The two other presentations that I will mention were “Creative Commons International: Achievements and Perspectives” by Catharina Maracke and “Linux, Wikipedia and Other Networks: Governed by Bilateral Contracts, Corporations, or Something in Between?” by Dan Wielsch. Professor Maracke is the former director of Creative Commons International. She is now teaching at Keio University in Japan. He talk was a great overview of the approach that has been taken in internationalizing the Creative Commons toolkit. In contrast to the GPL, this has involved creating local versions for each national jurisdiction. Professor Wielsch teaches at the University of Cologne and his talk described research on the evolution of community governance in massive collaborative content production projects such as Wikipedia. While a subject that numerous people have been discussing in recent years, his presentation was clear and effective. As a non-specialist I learned a lot from it and from many of the presentations.
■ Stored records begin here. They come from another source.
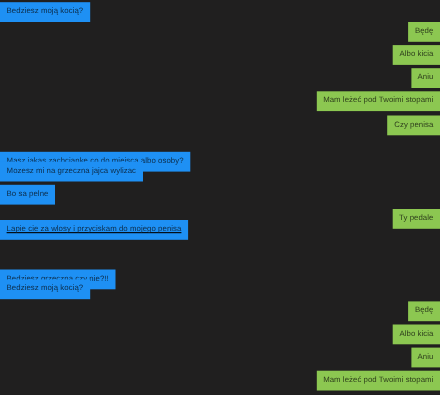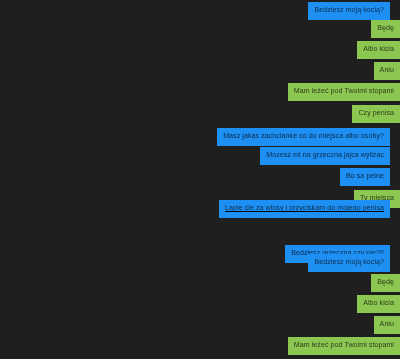--- a/index.html
+++ b/index.html
@@ -26,21 +26,21 @@
     width: 400px;
   }
   .msg-row.left {
     left: 0;
     justify-content: flex-end;
     padding-left: 4px;
     box-sizing: border-box;
   }
   .msg-row.right {
     left: 0;
-    justify-content: flex-end;
+    justify-content: flex-start;
     padding-right: 10px;
     box-sizing: border-box;
   }
   .bubble {
     display: inline-block;
     font-size: 7.1px;
     line-height: 9px;
     padding: 4px 6px 5px 6px;
     white-space: nowrap;
     letter-spacing: 0.05px;
@@ -70,31 +70,31 @@
     </div>
     <div class="msg-row left" style="top: 62px;">
       <div class="bubble in">Aniu</div>
     </div>
     <div class="msg-row left" style="top: 83px;">
       <div class="bubble in">Mam leżeć pod Twoimi stopami</div>
     </div>
     <div class="msg-row left" style="top: 105px;">
       <div class="bubble in">Czy penisa</div>
     </div>
-    <div class="msg-row right" style="top: 128px;">
+    <div class="msg-row right" style="top: 138px;">
       <div class="bubble out">Masz jakas zachcianke co do miejsca albo osoby?</div>
     </div>
     <div class="msg-row right" style="top: 147px;">
       <div class="bubble out">Mozesz mi na grzeczna jajca wylizac</div>
     </div>
     <div class="msg-row right" style="top: 168px;">
       <div class="bubble out">Bo sa pelne</div>
     </div>
     <div class="msg-row left" style="top: 190px;">
-      <div class="bubble in">Ty miejsca</div>
+      <div class="bubble in">Ty pedale</div>
     </div>
     <div class="msg-row right" style="top: 200px; text-decoration: underline;">
       <div class="bubble out">Lapie cie za wlosy i przyciskam do mojego penisa</div>
     </div>
     <div class="msg-row right" style="top: 245px;">
       <div class="bubble out">Bedziesz grzeczna czy nie?!!</div>
     </div>
     <div class="msg-row right" style="top: 254px;">
       <div class="bubble out">Bedziesz moją kocią?</div>
     </div>

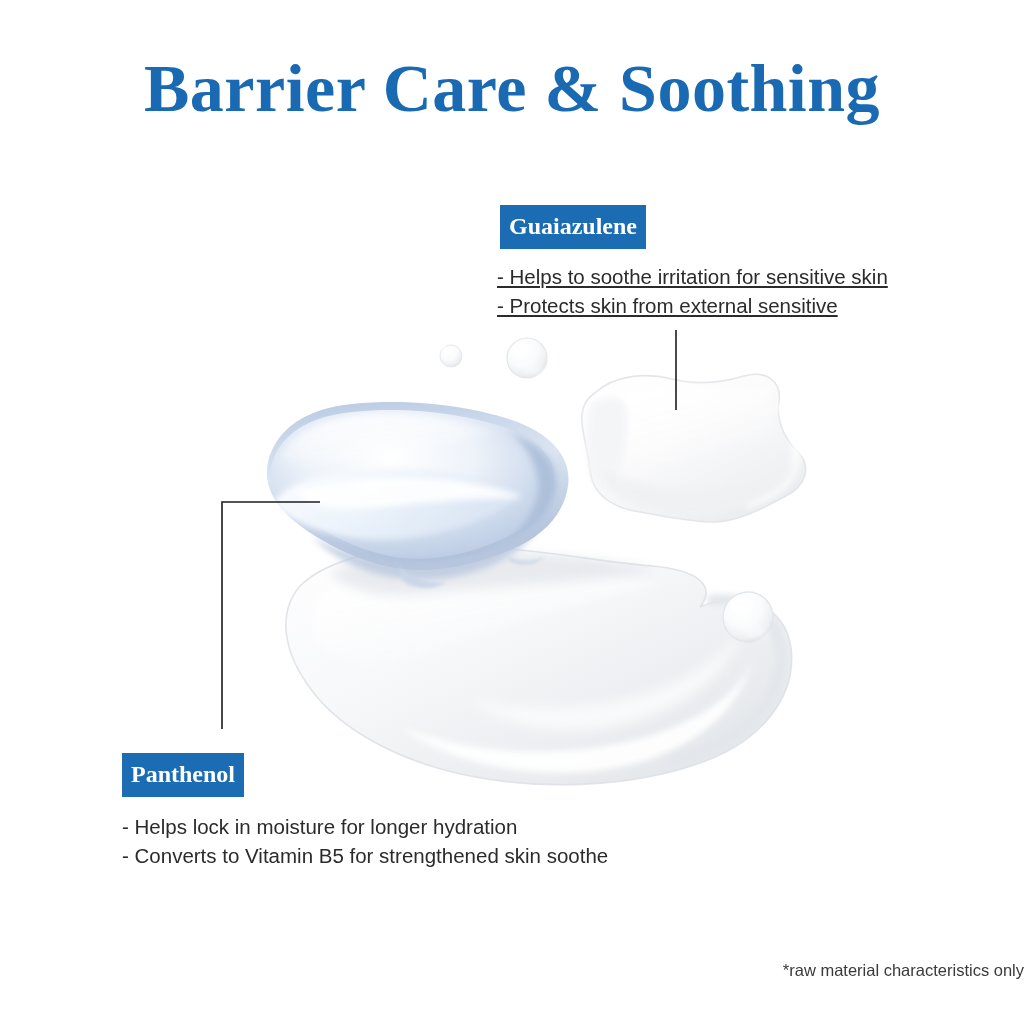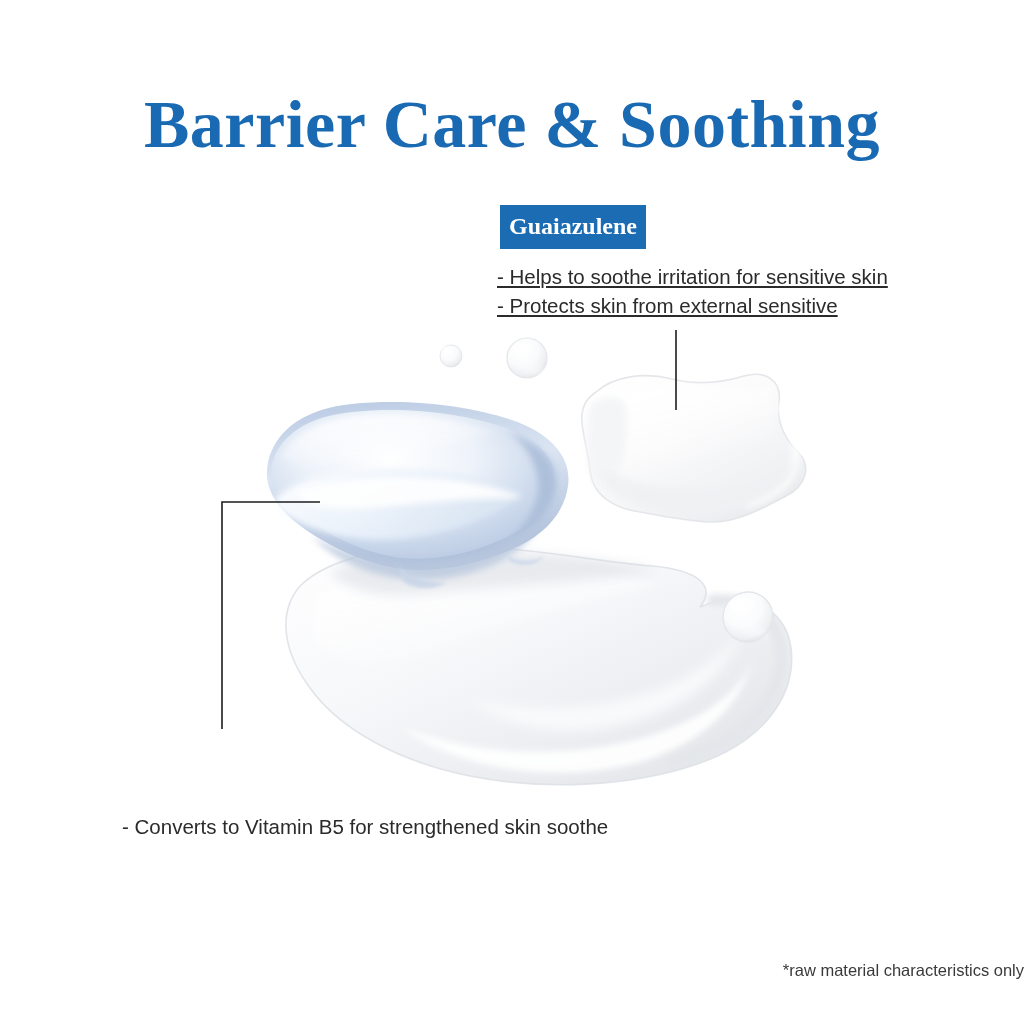--- a/index.html
+++ b/index.html
@@ -24,21 +24,20 @@
     top: 54px;
     width: 1024px;
     text-align: center;
     font-family: "Liberation Serif", "DejaVu Serif", serif;
     font-weight: bold;
     font-size: 68px;
     line-height: 1.0;
     letter-spacing: 0.5px;
     color: #1a6ab3;
     white-space: nowrap;
-    margin-top: 36px;
   }
 
   
   .chip {
     position: absolute;
     background: #1b6cb3;
     color: #ffffff;
     font-family: "Liberation Serif", "DejaVu Serif", serif;
     font-weight: bold;
     font-size: 24px;
@@ -331,19 +330,21 @@
   </svg>
 
   <div id="title">Barrier Care &amp; Soothing</div>
 
   <div id="chip-guaiazulene" class="chip">Guaiazulene</div>
   <div id="bullets-guaiazulene" class="bullets">
     <div>- Helps to soothe irritation for sensitive skin</div>
     <div>- Protects skin from external sensitive</div>
   </div>
 
+  <div id="chip-panthenol" class="chip">Panthenol</div>
   <div id="bullets-panthenol" class="bullets">
+    <div>- Helps lock in moisture for longer hydration</div>
     <div>- Converts to Vitamin B5 for strengthened skin soothe</div>
   </div>
 
   <div id="footnote">*raw material characteristics only</div>
 
 </div>
 
 </body></html>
(Strangely, the area where I had the most background–open access–was the focus for the only presentation that, it seemed to me, was the most out of sync with the spirit of the day’s discussions and most contrary with my own understandings and views of the topic.)
As the first formal academic conference that I have ever attended in Germany, the even was very instructive. While mostly native German-speakers, the audience and presenters controlled and used perfect English. I both appreciated this fact (at a practical level) and found it a source of guilt (as an advocate of linguistic and cultural diversity).
I was in Germany as a guest of the DFG Cultural Property Research Group at the University of Göttingen and was hosted at the Hannover Conference by Mr. Philipp Zimbehl and Professor Dr. Gerald Spindler. I wish to extend my appreciation to them and to my overall hosts Professor Dr. Regina Bendix and Ms. Arnika Peselmann.